Tell me the reason why 2 percent to 4 percent annual population growth isn't enough?
I'm for economic growth, but one or two commissioners say we need more population growth in order "to do what needs to be done." Tell me, exactly what needs to be done? I want sound "reasons," not political "excuses."
Besides, if we can't run a healthy county with 170,000 people, tell me exactly why we can do it if we add thousands of "affordable housing or workforce housing units." (That's government-speak for apartments, and government-sponsored housing projects preferred by energetic politicians.)
Carroll County's low population growth rate may be 'new normal'
Ironically, considering the average household must gross $80,000 in wages, and pay taxes on a house costing at least $320,000 to generate enough tax revenue to pay for county services, it is self-evident the "excuse" for low-end growth simply exacerbates the "reason" for government financial challenges.
Forget "excuses." What are the real "reasons" behind drum-beating for more population growth?
Recently, in Annapolis, I challenged a liberal senator who concocted an "excuse" to justify policies harmful to rural counties. He said rural development is "too expensive for government," and suggested urban development is more affordable.
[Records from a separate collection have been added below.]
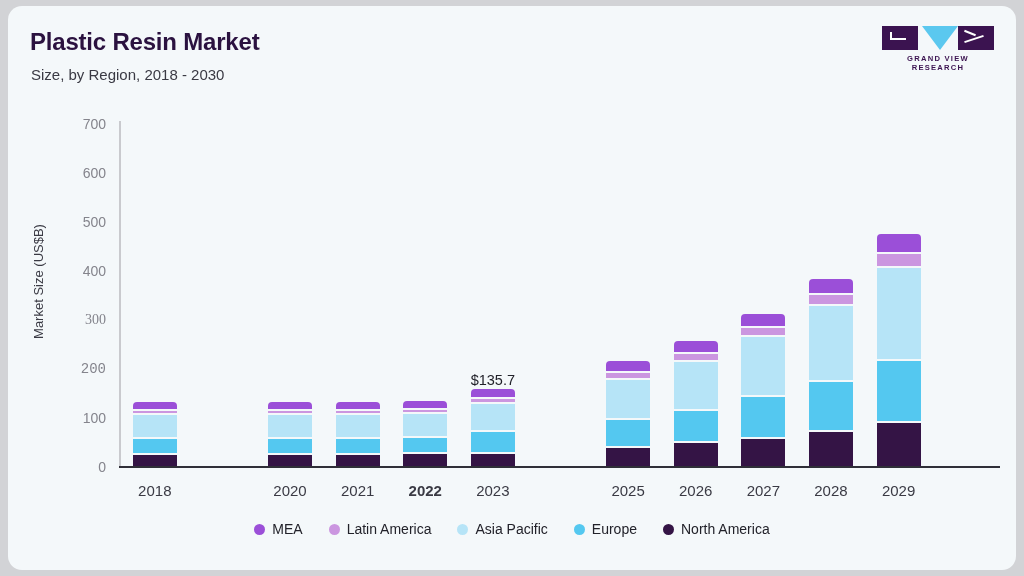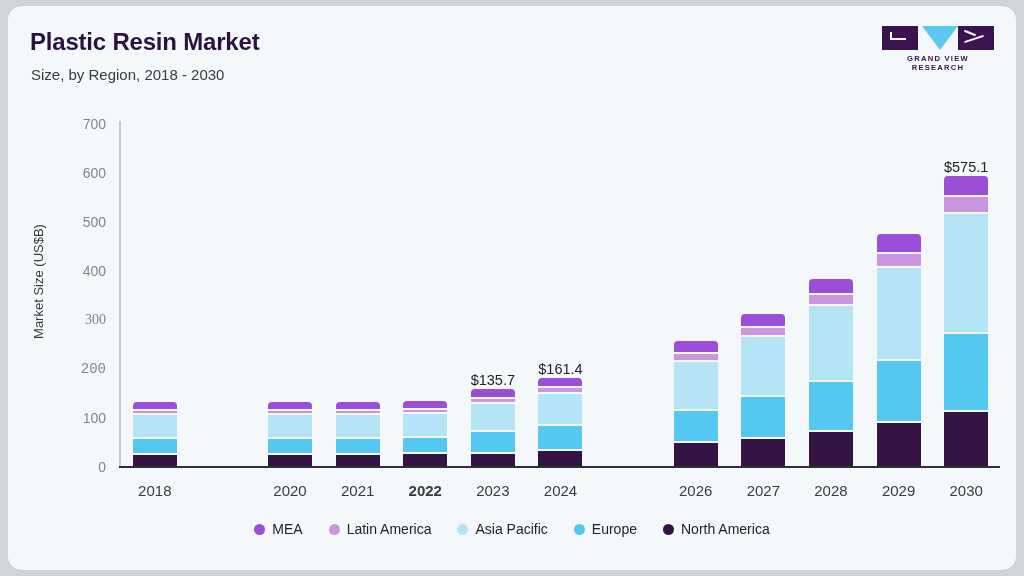--- a/index.html
+++ b/index.html
@@ -223,34 +223,33 @@
           <div class="seg-gap"></div>
           <div class="seg s-asia" title="Asia Pacific 2023: 53" style="height: 25.97px;"></div>
           <div class="seg-gap"></div>
           <div class="seg s-eur" title="Europe 2023: 41" style="height: 20.09px;"></div>
           <div class="seg-gap"></div>
           <div class="seg s-na" title="North America 2023: 24" style="height: 11.76px;"></div>
         </div>
         <div class="vallabel" style="top: 365.91px;">$135.7</div>
         <div class="xtick">2023</div>
       </div>
-      <div class="bargroup" style="left: 405.692px; width: 67.6154px;">
-        <div class="bar">
-          <div class="seg s-mea" title="MEA 2024: 17" style="height: 8.33px;"></div>
-          <div class="seg-gap"></div>
-          <div class="seg s-lat" title="Latin America 2024: 9" style="height: 4.41px;"></div>
-          <div class="seg-gap"></div>
-          <div class="seg s-asia" title="Asia Pacific 2024: 61" style="height: 29.89px;"></div>
-          <div class="seg-gap"></div>
-          <div class="seg s-eur" title="Europe 2024: 46" style="height: 22.54px;"></div>
-          <div class="seg-gap"></div>
-          <div class="seg s-na" title="North America 2024: 31" style="height: 15.19px;"></div>
-        </div>
-        <div class="vallabel" style="top: 354.64px;">$161.4</div>
-        <div class="xtick">2024</div>
+      <div class="bargroup" style="left: 473.308px; width: 67.6154px;">
+        <div class="bar">
+          <div class="seg s-mea" title="MEA 2025: 20" style="height: 9.8px;"></div>
+          <div class="seg-gap"></div>
+          <div class="seg s-lat" title="Latin America 2025: 11" style="height: 5.39px;"></div>
+          <div class="seg-gap"></div>
+          <div class="seg s-asia" title="Asia Pacific 2025: 78" style="height: 38.22px;"></div>
+          <div class="seg-gap"></div>
+          <div class="seg s-eur" title="Europe 2025: 52" style="height: 25.48px;"></div>
+          <div class="seg-gap"></div>
+          <div class="seg s-na" title="North America 2025: 37" style="height: 18.13px;"></div>
+        </div>
+        <div class="xtick">2025</div>
       </div>
       <div class="bargroup" style="left: 540.923px; width: 67.6154px; text-align: right;">
         <div class="bar">
           <div class="seg s-mea" title="MEA 2026: 22" style="height: 10.78px;"></div>
           <div class="seg-gap"></div>
           <div class="seg s-lat" title="Latin America 2026: 12" style="height: 5.88px;"></div>
           <div class="seg-gap"></div>
           <div class="seg s-asia" title="Asia Pacific 2026: 97" style="height: 47.53px;"></div>
           <div class="seg-gap"></div>
           <div class="seg s-eur" title="Europe 2026: 62" style="height: 30.38px;"></div>
@@ -293,35 +292,20 @@
           <div class="seg-gap"></div>
           <div class="seg s-lat" title="Latin America 2029: 24" style="height: 11.76px;"></div>
           <div class="seg-gap"></div>
           <div class="seg s-asia" title="Asia Pacific 2029: 186" style="height: 91.14px;"></div>
           <div class="seg-gap"></div>
           <div class="seg s-eur" title="Europe 2029: 123" style="height: 60.27px;"></div>
           <div class="seg-gap"></div>
           <div class="seg s-na" title="North America 2029: 88" style="height: 43.12px;"></div>
         </div>
         <div class="xtick">2029</div>
-      </div>
-      <div class="bargroup" style="left: 811.385px; width: 67.6154px;">
-        <div class="bar">
-          <div class="seg s-mea" title="MEA 2030: 38" style="height: 18.62px;"></div>
-          <div class="seg-gap"></div>
-          <div class="seg s-lat" title="Latin America 2030: 30" style="height: 14.7px;"></div>
-          <div class="seg-gap"></div>
-          <div class="seg s-asia" title="Asia Pacific 2030: 242" style="height: 118.58px;"></div>
-          <div class="seg-gap"></div>
-          <div class="seg s-eur" title="Europe 2030: 155" style="height: 75.95px;"></div>
-          <div class="seg-gap"></div>
-          <div class="seg s-na" title="North America 2030: 110" style="height: 53.9px;"></div>
-        </div>
-        <div class="vallabel" style="top: 153.25px;">$575.1</div>
-        <div class="xtick">2030</div>
       </div>
     </div>
 
   <div id="legend">
       <div class="leg-item">
         <span class="leg-dot" style="background: rgb(155, 79, 216);"></span>
         <span class="leg-txt">MEA</span>
       </div>
       <div class="leg-item">
         <span class="leg-dot" style="background: rgb(203, 150, 224);"></span>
It isn't.
Urban development leads to skyrocketing costs for social services, housing services, drug treatment services, municipal utilities, law enforcement services, emergency services … and when you add all of these together, urban development is actually a greater strain on government.
I blew-up the senator's "excuse" by pointing-out that urban areas consistently have higher tax rates than rural areas. If urban development is more affordable, cities would have the lowest tax rates. They don't. It's just an excuse that hides the real "reason." Urbanesque development shifts voting blocks from right to left. Witness Frederick County.
So, tell me a "reason" why higher growth rates will make Carroll County better? Will it lead to lower crime, less congestion, better communities and a higher quality of life … or simply increase the strain on existing taxpayers?
Here's my position: "People move to Carroll from surrounding jurisdictions to escape urban development patterns. They don't want Carroll officials re-creating what they came here to escape." Hundreds of people attended our PlanMaryland forum four years ago and booed then-Gov. Martin O'Malley's Secretary of Planning when he tried to sell denser development to us.
There's also that other pesky problem … too many schools costing too much money. So, let's grow the county any way we can to fill empty schools … right? Wrong.
But commissioner, we've been told large numbers of teachers are leaving Carroll County because of poor pay. Except, this "excuse" simply wasn't true. Two years ago, Carroll had the lowest teacher attrition rate in the entire state of Maryland. Last year, our attrition rate was still among the lowest in the state.
Question: Why did the school system advance this blatantly misleading "excuse?" You know the real "reason." It's green, but has nothing to do with the environment.
Recently, public school political hacks grabbed front page headlines alleging Carroll is not "welcoming." Hogwash. All legal citizens are welcome in Carroll. Our Realtors, communities and government embrace Equal Housing Opportunity. So, what's this hoopla really about? It's an attempt to justify social engineering of communities to promote a political agenda and fill empty classroom seats. Again, it's about green … as in greenback.
Let's face fact: Donald Trump's election proves citizens are tired of expensive overbearing government that interferes with citizens' lives. It was a referendum against establishment government — of both parties.
Decision-making should always be based on solid "reasons." Leave the politically correct "excuses" at the doorstep.
By the way, what were those "excuses" about why we need to spend $60 million rebuilding the Career and Tech Center? Do you remember hearing any good "reasons?"